O primeiro estudo, IAVI G001, de fato não usou uma vacina de mRNA: usou uma partícula semelhante a um vírus de automontagem, semelhante à tecnologia usada na vacina contra o HPV, que produziu resultados promissores em macacos .

Seu objetivo era ver se poderia gerar células B capazes de produzir VRC01, que é um dos bNAbs mais estudados. Isso foi usado no AMP , até agora o único grande estudo usando infusões de bNAb como forma de PrEP.

O estudo foi concluído em março de 2020, mas o desenvolvimento – como em todos os estudos de prevenção do HIV – foi adiado devido ao Covid. Em particular, a parceria com a Moderna já estava na mesa, mas a empresa desviou suas pesquisas para fazer sua vacina Covid de grande sucesso.

Após uma ou duas injeções desta vacina, todos, exceto um, dos 18 receptores de uma dose baixa e alta produziram uma resposta indicando que suas células B haviam se tornado capazes de produzir um anticorpo semelhante ao VRC-1, embora não necessariamente um altamente evoluído.

A parceria com a Moderna foi reiniciada. O estudo IAVI G002 começou em janeiro nos EUA, enquanto o IAVI G003 começou em junho em Ruanda. A vacina usada nesses estudos emite instruções de mRNA para fazer com que as células produzam partículas de proteína do HIV que, espera-se, terão uma capacidade aumentada de eliciar o sistema imunológico.

Outro estudo chamado HVTN 302, com um conjunto diferente de parceiros, mas também com Scripps e Moderna, também começou em janeiro nos EUA. Esta vacina de mRNA faz com que as células produzam a proteína do envelope do HIV mais próxima já desenvolvida.

A dra. Sharon Riddler, da Universidade de Pittsburgh, apresentou este estudo. Um dos vários ‘ajustes’ nele é incluir proteínas induzidas por mRNA que incluem parte da ‘base’ que está ligada à membrana viral, para melhor se parecer com a coisa real.

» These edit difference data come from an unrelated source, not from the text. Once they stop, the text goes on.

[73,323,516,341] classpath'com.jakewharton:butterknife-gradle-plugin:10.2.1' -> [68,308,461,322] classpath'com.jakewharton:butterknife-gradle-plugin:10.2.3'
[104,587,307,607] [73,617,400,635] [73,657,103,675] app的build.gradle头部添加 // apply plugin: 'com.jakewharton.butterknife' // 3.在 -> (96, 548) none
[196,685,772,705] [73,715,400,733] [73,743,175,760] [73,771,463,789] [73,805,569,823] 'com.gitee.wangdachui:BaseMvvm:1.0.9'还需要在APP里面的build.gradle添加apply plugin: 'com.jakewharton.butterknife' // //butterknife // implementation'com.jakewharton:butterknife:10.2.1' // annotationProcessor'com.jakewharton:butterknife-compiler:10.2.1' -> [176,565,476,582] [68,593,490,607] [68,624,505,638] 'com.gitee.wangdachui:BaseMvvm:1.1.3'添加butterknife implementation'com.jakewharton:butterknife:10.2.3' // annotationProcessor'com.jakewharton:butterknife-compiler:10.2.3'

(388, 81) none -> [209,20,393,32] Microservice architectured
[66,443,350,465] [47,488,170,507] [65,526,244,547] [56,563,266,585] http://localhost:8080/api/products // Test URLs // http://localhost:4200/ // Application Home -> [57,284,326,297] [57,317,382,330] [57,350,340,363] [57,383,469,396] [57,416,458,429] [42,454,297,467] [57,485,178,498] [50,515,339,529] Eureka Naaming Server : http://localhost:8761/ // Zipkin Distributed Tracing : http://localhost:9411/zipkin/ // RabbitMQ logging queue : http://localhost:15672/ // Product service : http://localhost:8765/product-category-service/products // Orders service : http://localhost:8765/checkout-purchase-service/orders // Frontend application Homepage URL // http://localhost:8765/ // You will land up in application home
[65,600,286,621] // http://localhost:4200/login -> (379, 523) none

Outra variedade de proteína gerada por mRNA teve a capacidade de se ligar a células CD4 eliminadas. Isso ocorre porque, se a proteína da vacina se ligar imediatamente às células CD4, ela muda para uma conformação menos imunogênica. Também restringiria a capacidade de outros setores do sistema imunológico, incluindo as importantíssimas células B e as células dendríticas apresentadoras de antígenos, que são as que primeiro ‘percebem’ a proteína do HIV, de reagir.

Esse é o caminho certo para a pesquisa?

E se todo esse trabalho sofisticado para desenvolver anticorpos eficazes não funcionar? Vários membros da audiência na apresentação do Imbokodo e no satélite mRNA perguntaram se um ‘plano B’ era necessário agora que o desenvolvimento de bNAb é o novo ‘plano A’.

Em particular, a ênfase nos anticorpos negligencia a outra parte, celular, do sistema imunológico e, em particular, as vacinas destinadas a desenvolver respostas de células CD8 anti-HIV, que limpam células já infectadas?

Lynn Morris disse que as vacinas Covid também foram capazes de gerar respostas de células T e CD8, e outras vacinas destinadas a desenvolver respostas amplas de células T estão sendo desenvolvidas por outros institutos.

Mas pelo menos o choque do fracasso das aparentemente promissoras vacinas de anticorpos não neutralizantes parece ter produzido um caminho de desenvolvimento que reconhece a complexidade e sofisticação da pesquisa necessária para desenvolver uma vacina que funcione contra um inimigo tão escorregadio quanto o HIV.